▶ **WHAT TO PRODUCE**
Would you print out all of the data exactly and keep the pictures out of it?

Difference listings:
= = =

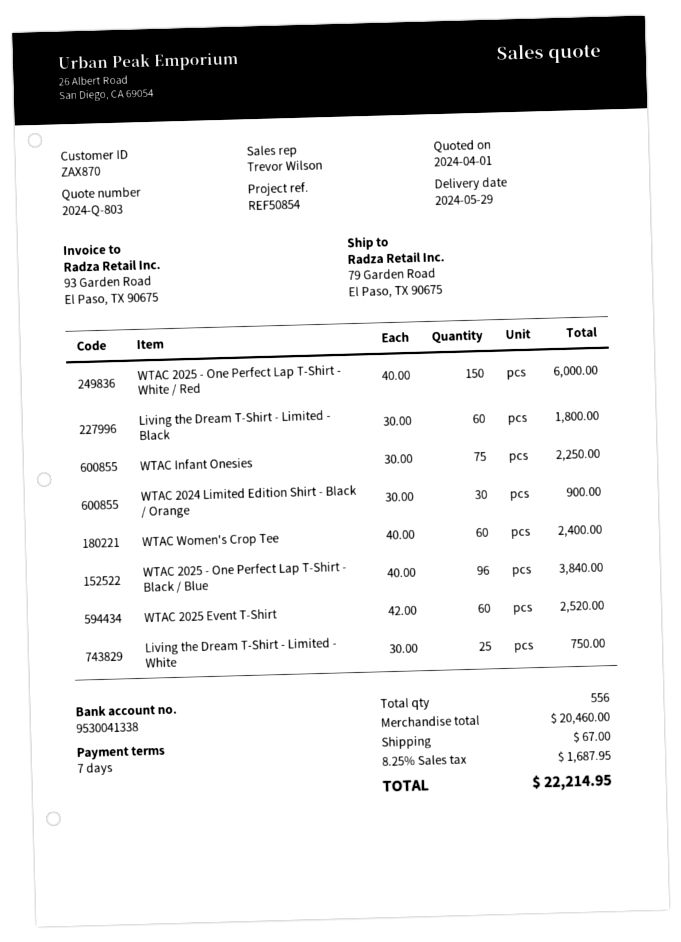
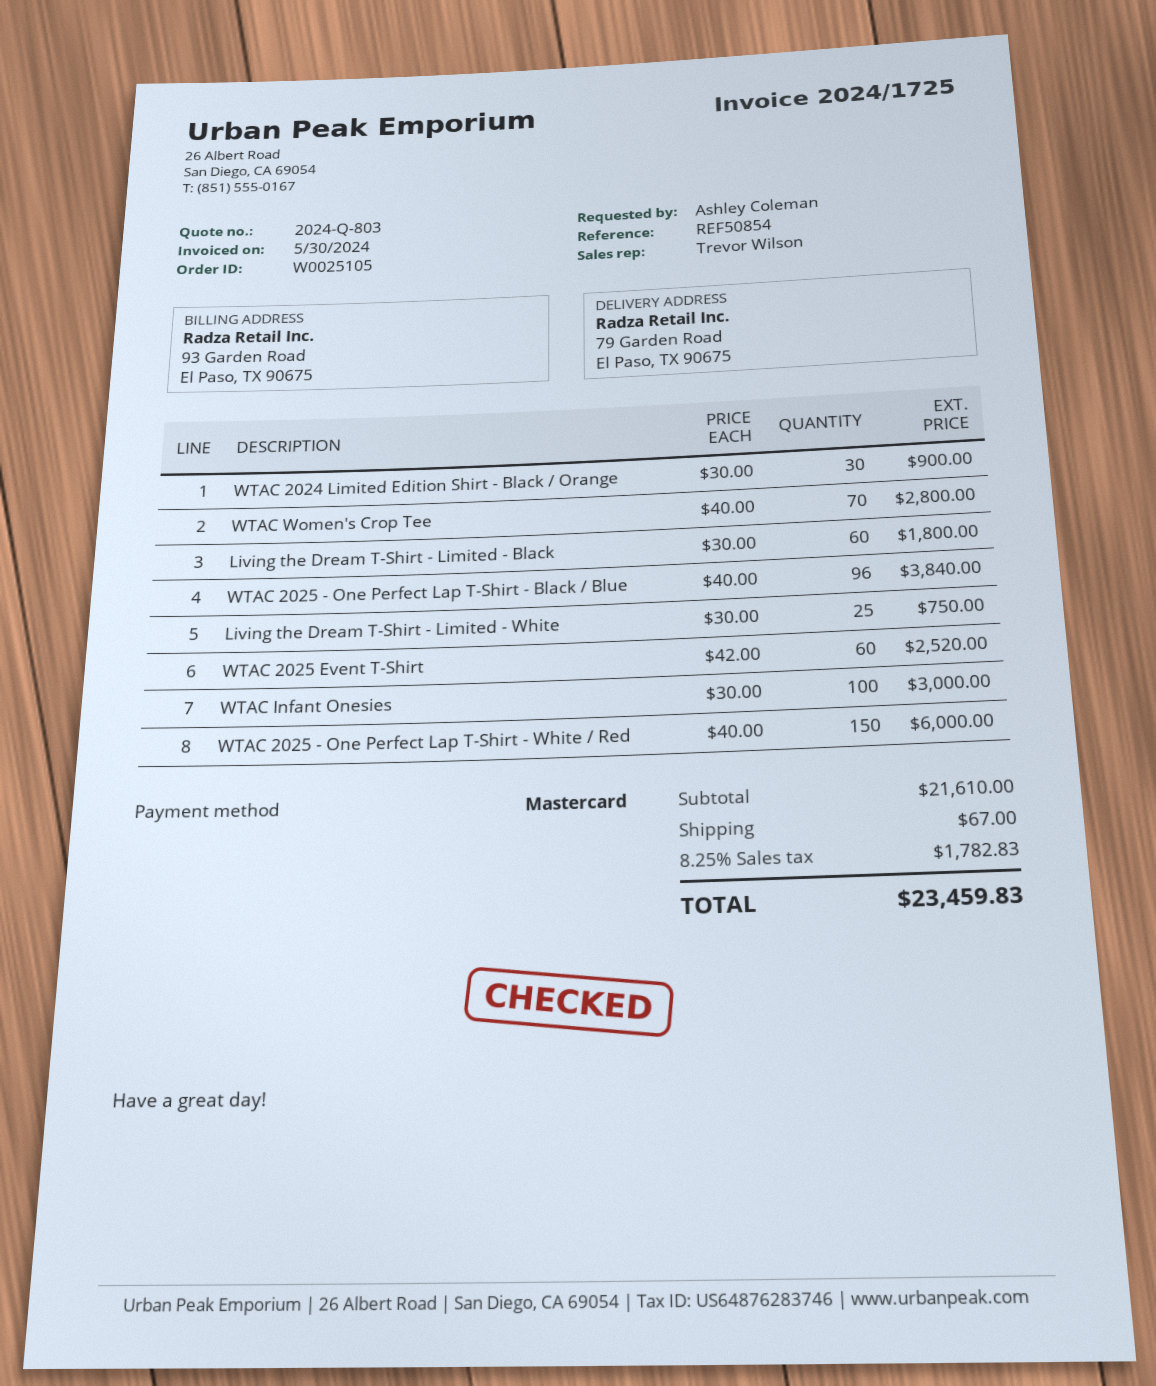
WTAC Infant Onesies: 75 x 30.00 = 2250.00 -> 100 x 30.00 = 3000.00
WTAC Women's Crop Tee: 60 x 40.00 = 2400.00 -> 70 x 40.00 = 2800.00
subtotal: 20460.00 -> 21610.00
tax: 8.25% = 1687.95 -> 8.25% = 1782.83
total: 22214.95 -> 23459.83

= = =

▶ **RESPONSE TO THE TASK**
WTAC Infant Onesies: 75 x 30.00 = 2250.00 -> 100 x 30.00 = 3000.00
WTAC Women's Crop Tee: 60 x 40.00 = 2400.00 -> 70 x 40.00 = 2800.00
subtotal: 20460.00 -> 21610.00
tax: 8.25% = 1687.95 -> 8.25% = 1782.83
total: 22214.95 -> 23459.83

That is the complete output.